Seruan mengenai wakaf terdapat di dalam ayat di Al-Qur’an walaupun tidak spesifik itu
mengenai wakaf. Dimana, dalam Al-Qur’an wakaf termasuk ke dalam infaq fi sabilillah. Selain
dalam Al-Qur’an, wakaf juga memiliki dasar hukum di hadist, ijma’ dan peraturan di Indonesia.
Wakaf terbukti telah ada pada Masa Rasulullah SAW. dengan wakaf yang biasanya
diberikan adalah wakaf tanah yang diperuntukkan untuk kegiatan ibadah seperti pembuatan
masjid/mushola, pembangunan madrasah, dan infrastruktur untuk masyarakat banyak.

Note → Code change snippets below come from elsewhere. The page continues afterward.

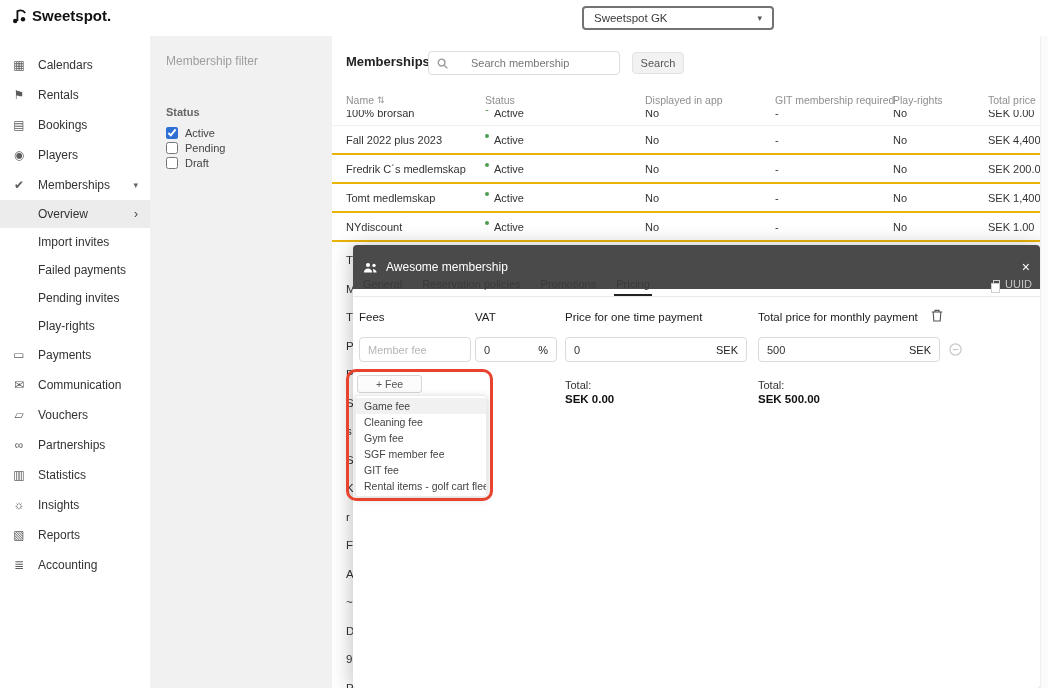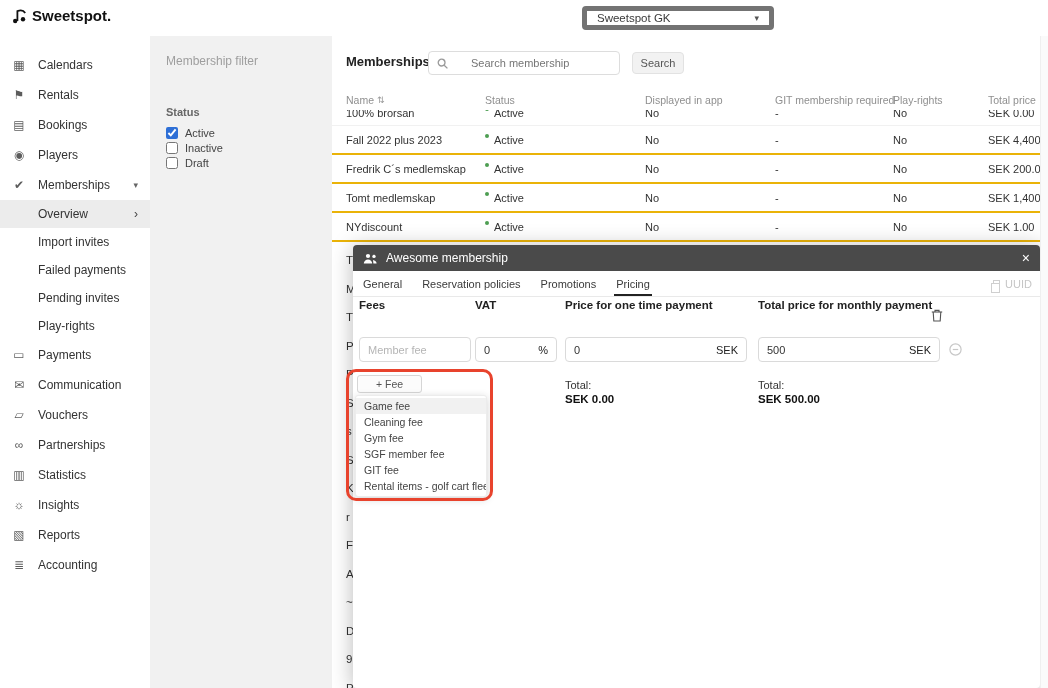--- a/index.html
+++ b/index.html
@@ -10,7 +10,7 @@
   
   .topbar { position:absolute; left:0; top:0; right:0; height:36px; background:#fff; z-index:2; }
   .logo { position:absolute; left:12px; top:7px; display:flex; align-items:center; gap:5px; font-weight:700; font-size:15px; color:#111; }
-  .org-select { position:absolute; left:582px; top:6px; width:192px; height:24px; border:5px solid #737373; border-radius:4px; display:flex; align-items:center; justify-content:space-between; padding:0 10px; font-size:11.5px; cursor:pointer; background:#fff; }
+  .org-select { position:absolute; left:582px; top:6px; width:192px; height:24px; border:2px solid #737373; border-radius:4px; display:flex; align-items:center; justify-content:space-between; padding:0 10px; font-size:11.5px; cursor:pointer; background:#fff; }
   .org-chev { font-size:9px; color:#555; }
 
   

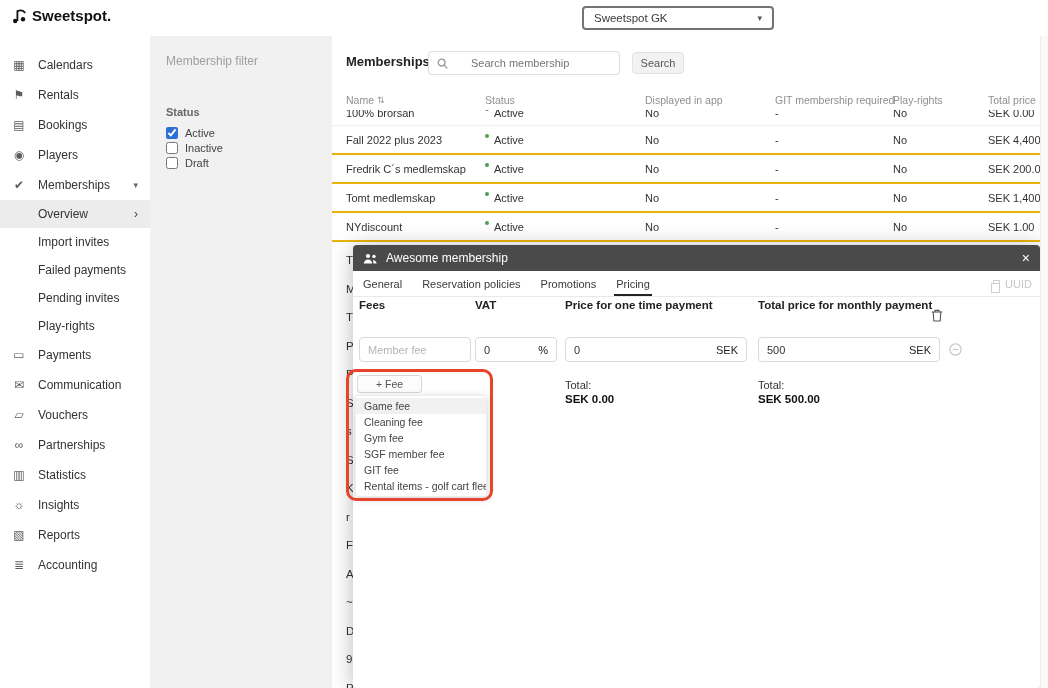--- a/index.html
+++ b/index.html
@@ -192,7 +192,7 @@
     </label>
     <label class="cb-row">
       <input type="checkbox" style="">
-      <span>Inactive</span>
+      <span>Pending</span>
     </label>
     <label class="cb-row">
       <input type="checkbox" style="">

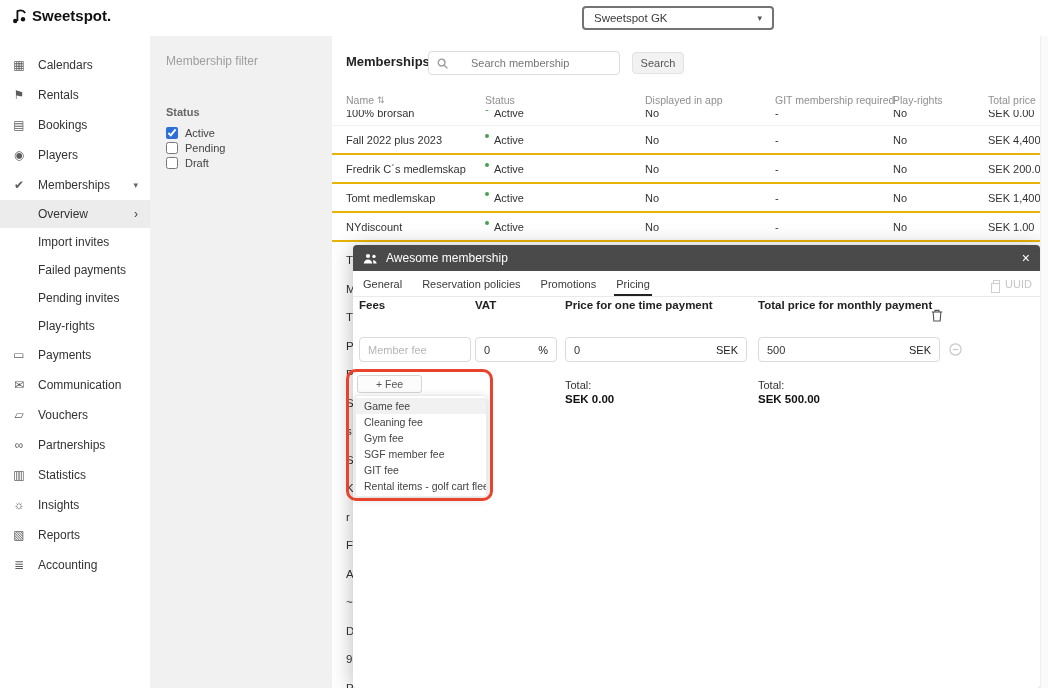--- a/index.html
+++ b/index.html
@@ -52,7 +52,7 @@
 
   
   .modal { position:absolute; left:353px; top:245px; width:687px; height:443px; background:#fff; border-radius:4px; box-shadow:0 2px 22px rgba(0,0,0,.28); z-index:5; }
-  .modal-header { height:26px; background:#4a4a4a; border-radius:4px 4px 0 0; display:flex; align-items:center; gap:8px; padding:0 10px; color:#fff; font-size:12px; }
+  .modal-header { height:44px; background:#4a4a4a; border-radius:4px 4px 0 0; display:flex; align-items:center; gap:8px; padding:0 10px; color:#fff; font-size:12px; }
   .close { margin-left:auto; font-size:14px; color:#fff; cursor:pointer; line-height:1; }
   .tabs { position:absolute; left:0; right:0; top:26px; height:26px; display:flex; align-items:flex-end; gap:16px; padding:0 8px; border-bottom:1px solid #e9e9e9; font-size:11px; color:#3a3a3a; }
   .tab { padding:0 2px 6px; cursor:pointer; }

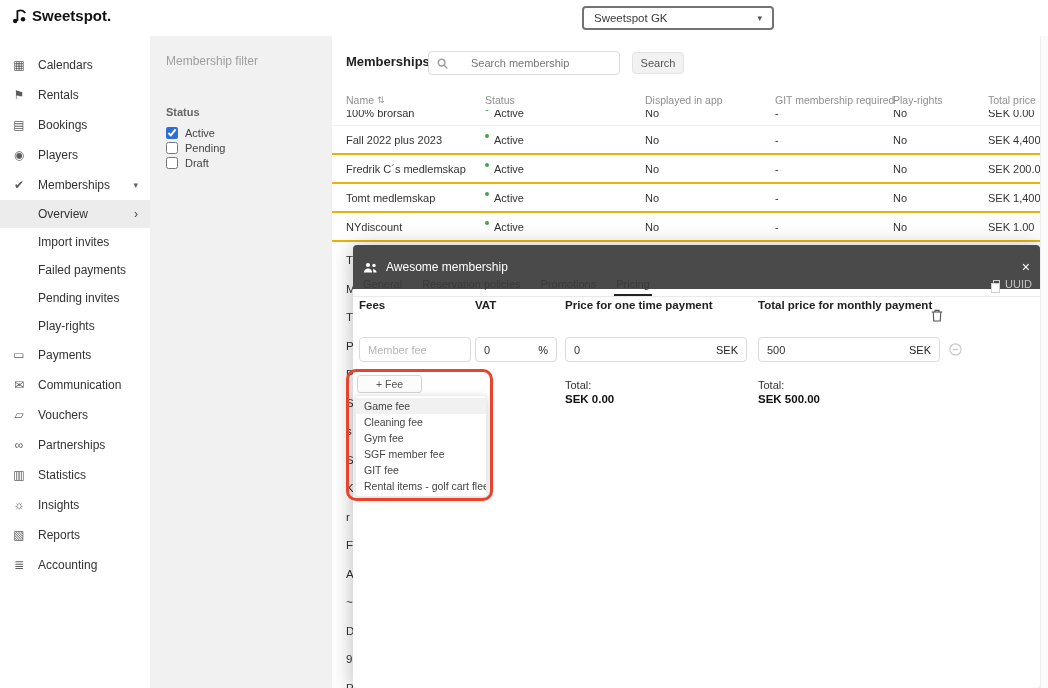--- a/index.html
+++ b/index.html
@@ -62,7 +62,7 @@
   .copy-ic::before { content:""; position:absolute; left:-3px; top:2px; width:7px; height:8px; border:1px solid #cfcfcf; background:#fff; }
 
   .modal-body { position:absolute; left:0; right:0; top:52px; bottom:0; }
-  .col-label { position:absolute; top:2px; font-size:11.5px; font-weight:700; color:#222; white-space:nowrap; }
+  .col-label { position:absolute; top:14px; font-size:11.5px; font-weight:400; color:#222; white-space:nowrap; }
   .lbl-fees { left:6px; } .lbl-vat { left:122px; } .lbl-onetime { left:212px; } .lbl-monthly { left:405px; }
   .trash { position:absolute; left:578px; top:11px; cursor:pointer; }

Sejak dulu, pemerintdah Indonesia selalu berusaha untuk menjaga dan mengembangkan
wakaf, sampai saat ini wakaf tanah masih berada di posisi teratas. Wakaf tanah ini kemudian
78% digunakan untuk kegiatan keagamaan dan 13,3% digunakan untuk makanan, sosial, dan
lainnya.
DAFTAR PUSTAKA
Dr. H. Abdurrohman Kasdi, Lc, M.Si (2017), “FIQH WAKAF : Dari Wakaf Klasik Hingga
Wakaf Produktif”
Indah Piliyanti (2018), “Managemen Ziswaf san Wakaf : Teori dan Praktik di Indonesia.”
Waluyo, Lc., M.A. ( 2019), “WAKAF UANG : Tinjauan Fiqih dan Aplikasinya Kontemporer.”